In the 1940s, 75% of Costa Rica was rainforest. Then new settlers cut down much of the forest to grow crops and raise cattle, causing the loss of 50% of the country’s original forests between 1940 and 1983. Then a new generation chose to stop deforestation and began working to reforest. By 2010 the forest cover had rebounded from a low of 21% up to 52%. There is still more work, but the achievement is remarkable.
Why and how did they commit to reforesting the country? Costa Rica understood the negative consequences of deforestation, such as increased greenhouse gas emissions, water quality, management problems, decreased soil fertility, and loss of biodiversity. They recognized that healthy forests full of tropical animals and plants would bring tourism dollars to support the economy. Knowing how much there was to gain, they had to figure out how to make reforestation a reality. Several factors contributed, and two policies from the mid-1990s stand out, a carrot and a stick.
The carrot: Landowners were paid for preserving their land under the Payment for Ecosystem Services Program, or PES. Landowners profited from managing their lands to mitigate greenhouse gas emissions, protect water resources, protect biodiversity and preserve natural beauty.
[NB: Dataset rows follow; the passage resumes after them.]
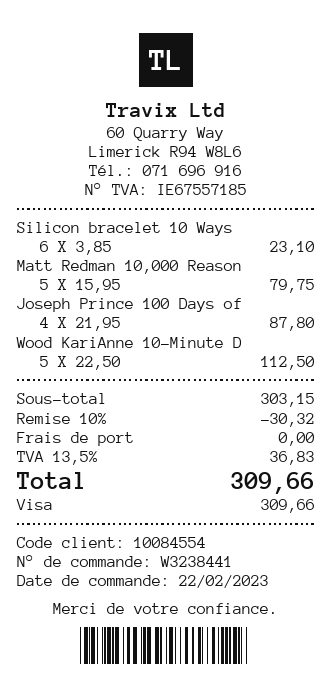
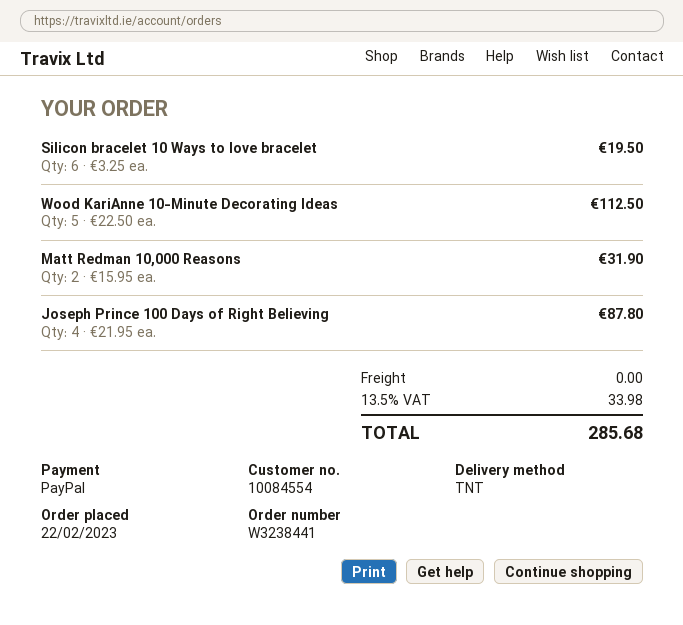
payment method: Visa -> PayPal
Silicon bracelet 10 Ways: 6 x 3.85 = 23.10 -> 6 x 3.25 = 19.50
Matt Redman 10,000 Reason: 5 x 15.95 = 79.75 -> 2 x 15.95 = 31.90
discount: 10% = 30.32 -> none
tax: 13.5% = 36.83 -> 13.5% = 33.98
total: 309.66 -> 285.68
Landowners could benefit financially by preservation (and selectively harvesting specific trees, which the program allows). The average annual payment of $64 per hectare has incentivized landowners to protect forests.
The stick: It became illegal to cut trees without approval from environmental authorities. Anyone who wants to cut a tree is legally obligated to ask permission.
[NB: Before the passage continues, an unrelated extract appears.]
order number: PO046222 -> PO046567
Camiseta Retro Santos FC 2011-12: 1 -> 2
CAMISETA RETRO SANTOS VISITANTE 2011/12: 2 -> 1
Thanks to these and other environmental laws and policies, everyone is blessed with abundant wildlife. In less than 30 years, forests and animals have significantly increased. Reforestation has paid off financially. International visitors are flocking to marvel the nature, bringing roughly $3.8 billion in 2018.
These positive changes are not guaranteed or permanent. Unscrupulous business people are cutting trees without permission, knowing they are acting illegally (hence the sound of chainsaws on weekends and holidays, when law enforcement is unlikely). People illegally chop for various reasons: for local use, more extensive views, lumber sales, and last but not least, real estate development. Other environmental laws are routinely violated, including those protecting streams, regulating earth movement, and prohibiting burning.
Ex-pats in the South of Costa Rica have a superb quality of life. It was tough to rebuild these forests. We owe it to our host country and ourselves to ensure their reforestation efforts are a permanent, ongoing success. Sadly, there are not sufficient funds to enforce all of the excellent environmental laws. Please help us protect wildlife, rainforests, rivers, mangroves, reefs, and the ocean. Costa Rica is worth it.